Dans l'Union européenne, malgré les pressions de l'industrie chimique, le règlement REACH a introduit un principe en rupture complète avec la tradition, en obligeant les industriels à faire la preuve de la non-toxicité de leurs produits. Certes, le dispositif actuel n'est pas totalement satisfaisant, trop limité - il ne concerne que les mises en production de quantités de plus d'une tonne et pas les intermédiaires de synthèse - mais il faudra se référer à ce principe dans toute future réglementation ou législation. La preuve n'est plus à la charge de la victime. Pour la mise sur le marché, pour la mise en production, le principe est désormais clair. Si l'on sait s'appuyer dessus, en France et ailleurs, cette réglementation devrait éviter les catastrophes sanitaires que l'on a connues. Les chercheurs sont très motivés pour approfondir REACH.
La réponse judiciaire reste, en France, centrée sur l'indemnisation. Au pénal, les plaintes stagnent, du fait de la dépendance du parquet et aussi parce que nous n'avons pas pour tradition de traduire des employeurs devant des juridictions pénales. Il y a tout de même eu des avancées, en matière d'amiante, pour ce qui concerne les cessations anticipées d'activité. Comme l'a montré l'enquête effectuée en Seine-Saint-Denis, les personnes exposées à un cancérogène dépassent rarement l'âge de 65 ans : elles ne bénéficient pas vraiment de leur retraite. La jurisprudence en matière de préjudice économique a mis du temps à se stabiliser, les magistrats estimant que c'était à la loi de trancher. Depuis quatre ans, une jurisprudence s'est développée en prenant appui sur le cas Alsthom de Lille - issu du procès-verbal dressé par un inspecteur du travail pour une utilisation d'amiante sans protection - et où le jugement reconnaissait un préjudice de contamination, sur le modèle du sang contaminé, assorti d'indemnités pour dommages et intérêts versées aux salariés exposés, à hauteur de 10 000 euros ; en effet, un tiers du salaire est perdu en cas de cessation d'activité et cette perte constitue un préjudice.

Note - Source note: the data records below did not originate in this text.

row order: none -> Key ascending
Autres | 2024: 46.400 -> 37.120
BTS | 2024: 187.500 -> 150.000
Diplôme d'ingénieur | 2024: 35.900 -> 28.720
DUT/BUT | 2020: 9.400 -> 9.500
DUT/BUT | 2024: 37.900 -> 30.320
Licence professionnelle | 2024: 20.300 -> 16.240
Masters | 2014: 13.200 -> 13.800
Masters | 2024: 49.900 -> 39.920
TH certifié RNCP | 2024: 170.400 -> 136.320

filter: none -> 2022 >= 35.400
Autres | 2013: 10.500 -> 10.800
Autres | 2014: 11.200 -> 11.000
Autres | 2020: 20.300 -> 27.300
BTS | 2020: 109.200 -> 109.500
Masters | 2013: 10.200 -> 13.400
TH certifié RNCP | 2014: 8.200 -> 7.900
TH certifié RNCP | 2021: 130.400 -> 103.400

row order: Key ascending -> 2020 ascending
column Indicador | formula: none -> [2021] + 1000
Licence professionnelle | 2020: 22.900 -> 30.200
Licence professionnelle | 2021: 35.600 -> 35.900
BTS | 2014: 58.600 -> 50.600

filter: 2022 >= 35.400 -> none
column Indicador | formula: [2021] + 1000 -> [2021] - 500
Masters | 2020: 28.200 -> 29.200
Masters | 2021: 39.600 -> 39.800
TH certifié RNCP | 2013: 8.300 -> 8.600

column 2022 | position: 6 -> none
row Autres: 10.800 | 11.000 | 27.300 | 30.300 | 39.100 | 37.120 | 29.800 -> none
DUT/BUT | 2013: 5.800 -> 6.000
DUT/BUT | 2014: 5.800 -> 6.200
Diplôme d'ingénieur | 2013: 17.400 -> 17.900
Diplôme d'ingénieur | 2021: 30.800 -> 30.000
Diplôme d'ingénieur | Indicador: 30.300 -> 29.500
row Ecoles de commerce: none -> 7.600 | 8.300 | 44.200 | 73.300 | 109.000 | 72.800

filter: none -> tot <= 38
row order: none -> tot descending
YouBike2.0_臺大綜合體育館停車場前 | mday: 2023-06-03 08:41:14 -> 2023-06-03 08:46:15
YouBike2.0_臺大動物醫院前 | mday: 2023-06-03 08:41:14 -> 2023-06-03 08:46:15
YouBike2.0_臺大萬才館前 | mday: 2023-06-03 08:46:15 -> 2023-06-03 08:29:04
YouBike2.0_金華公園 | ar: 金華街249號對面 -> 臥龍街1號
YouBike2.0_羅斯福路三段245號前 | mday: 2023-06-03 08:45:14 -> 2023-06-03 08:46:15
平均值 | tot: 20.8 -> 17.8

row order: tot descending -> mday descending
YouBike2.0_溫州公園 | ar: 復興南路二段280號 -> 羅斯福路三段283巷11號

Au civil, les plaignants ont plaidé un préjudice d'anxiété et un bouleversement des conditions d'existence. Récemment, la Cour de cassation a consacré cette jurisprudence : l'exposition à des cancérogènes constitue bien un préjudice.
Les Italiens ont pris le problème autrement. Après quinze ans de poursuites liées aux cancers professionnels, le procureur de Turin a utilisé la notion de « désastre » telle qu'on la trouve dans le code pénal italien, l'a reliée à l'action ou à l'absence d'action, au plus haut niveau d'une multinationale, en l'occurrence Eternit Italie : deux responsables ont ainsi été condamnés à seize ans de prison et au versement d'une indemnisation. Se sont constituées parties civiles les victimes, leur famille, les collectivités territoriales et l'assurance maladie. La plainte collective en cours reposait sur la notion de « désastre délibéré » : en effet, déjà à l'époque de la conférence de Londres de 1976 destinée à empêcher toute réglementation européenne contre l'amiante, la dangerosité de celui-ci était bien connue et ne pouvait donner lieu à un usage contrôlé.
Les pesticides sont un problème de santé publique. Malheureusement, en France, à l'ANSES, à l'AFSSAPS, on raisonne encore en termes de négociation paritaire : les industriels pèsent sur l'adoption des réglementations, de compromis, et financent - donc contrôlent - une grande partie de la recherche. Les valeurs limites fixées pour les produits résultent de compromis Je suis l'un des rares chercheurs de l'INSERM à n'avoir jamais touché un sou de l'industrie.